Now let’s take a closer look at hard and soft forks.

The Soft Fork

A soft fork is created when an upgrade is instituted that is compatible with older versions of the software. When such an upgrade occurs even participants who were slow to adopt it will be able to continue to participate in verifying and validating transactions.

The only aside here is that those who have not upgraded their software will not be able to enjoy any improved functionality. Other than that soft forks are relatively easy to implement and cause the least disruption to the network. Soft forks have a way of working themselves out as well because eventually, the people who have not upgraded will encounter functional limitations that should prompt them to upgrade. The process of bringing everyone into the upgraded fold, however, is no doubt a gradual one.

programming codes

The Hard Fork

A hard fork occurs when a software upgrade is not compatible with old versions of the software. When this type of upgrade happens, it is incumbent upon all participants to upgrade their software asap to continue participating fully in network activities. Those who for whatever reason do not upgrade will find themselves in a kind of limbo outside of the upgraded network structure unable to validate new transactions, but still able to mine the old chain which will continue to exist concurrently alongside the upgraded chain (as long as there are participants). There are two different types of hard forks: planned and contentious. Let's look at them a little closer.

exchange graph
  • Planned Forks - Planned forks are upgrades that have been in the pipeline from the start with all participants aware that they would be occurring at a certain point. No one should be taken by surprise by a planned fork, and therefore all should abandon the old chain and migrate to the new chain. As a result, the former chain, now bereft of incentives, is allowed to die.
  • Contentious Forks - Contentious hard forks are the result of disagreements within the community of participants regarding the overall direction of the chain. When these disagreements occur, a dissenting group will sometimes break away and create a new chain that diverges from the main blockchain and takes on a life of its own. Bitcoin Cash is perhaps the best known of these contentious hard forks. Bitcoin Cash was the result of a significant portion of the community being unhappy with escalating fees and bottlenecks created by ever-increasing network traffic. The resulting hard fork was so contentious, it resulted in an entirely new cryptocurrency (Bitcoin Cash).

Bitcoin Cash, however, was not the only new currency derived from Bitcoin code. Indeed, the fact that the Bitcoin protocol is open source means anyone with the requisite skills can change it to facilitate the creation of a new coin. And there are many good reasons to do so. Primary among them is that it's just easier to modify the already existing Bitcoin code then it is to build a new currency from scratch.

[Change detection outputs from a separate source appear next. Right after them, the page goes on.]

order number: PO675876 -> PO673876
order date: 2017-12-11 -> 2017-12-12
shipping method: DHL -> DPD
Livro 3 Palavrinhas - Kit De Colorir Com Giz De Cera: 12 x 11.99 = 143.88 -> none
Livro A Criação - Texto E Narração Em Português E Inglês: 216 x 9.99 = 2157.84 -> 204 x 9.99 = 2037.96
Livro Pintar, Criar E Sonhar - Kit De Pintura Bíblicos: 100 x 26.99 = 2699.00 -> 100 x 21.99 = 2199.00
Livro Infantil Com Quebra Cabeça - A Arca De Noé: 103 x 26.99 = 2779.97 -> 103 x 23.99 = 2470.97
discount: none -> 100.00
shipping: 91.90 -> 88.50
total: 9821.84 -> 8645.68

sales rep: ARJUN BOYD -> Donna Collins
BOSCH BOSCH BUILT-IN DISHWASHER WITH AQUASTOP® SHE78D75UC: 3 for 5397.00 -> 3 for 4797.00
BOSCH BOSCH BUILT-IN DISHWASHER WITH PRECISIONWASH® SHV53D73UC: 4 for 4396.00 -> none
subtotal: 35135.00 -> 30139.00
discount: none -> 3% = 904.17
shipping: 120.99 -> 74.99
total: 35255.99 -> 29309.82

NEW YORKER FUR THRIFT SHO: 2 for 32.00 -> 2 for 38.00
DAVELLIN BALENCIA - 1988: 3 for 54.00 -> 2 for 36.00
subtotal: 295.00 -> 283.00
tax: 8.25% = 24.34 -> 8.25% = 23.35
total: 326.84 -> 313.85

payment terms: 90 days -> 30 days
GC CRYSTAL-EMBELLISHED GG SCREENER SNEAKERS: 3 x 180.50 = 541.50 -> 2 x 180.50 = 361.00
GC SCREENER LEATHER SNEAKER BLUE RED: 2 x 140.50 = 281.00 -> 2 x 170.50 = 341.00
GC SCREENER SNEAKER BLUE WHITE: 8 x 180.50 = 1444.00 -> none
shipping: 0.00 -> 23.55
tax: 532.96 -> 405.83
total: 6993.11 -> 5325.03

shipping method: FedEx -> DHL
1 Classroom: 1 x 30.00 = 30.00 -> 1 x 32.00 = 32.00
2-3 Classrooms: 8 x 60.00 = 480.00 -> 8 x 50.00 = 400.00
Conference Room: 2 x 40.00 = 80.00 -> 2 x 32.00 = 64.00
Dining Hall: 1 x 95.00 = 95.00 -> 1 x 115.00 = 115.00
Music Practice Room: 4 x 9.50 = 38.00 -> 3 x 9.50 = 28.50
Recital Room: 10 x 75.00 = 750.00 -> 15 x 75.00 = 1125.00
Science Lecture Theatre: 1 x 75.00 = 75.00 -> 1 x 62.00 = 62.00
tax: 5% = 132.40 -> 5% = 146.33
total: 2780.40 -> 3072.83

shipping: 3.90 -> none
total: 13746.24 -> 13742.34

Also, each contentious fork has the built-in advantage of carrying the Bitcoin name, which in theory gives it the kind of instant market viability, an entirely new currency simply wouldn't have.

utensil with bitcoin

Conclusion

In a nutshell, soft forks enable a slow, painless transition to the upgraded network while hard forks ensure the continued health of the underlying code base while also allowing the birth of entirely new currencies that expand the potential of the crypto economy going forward.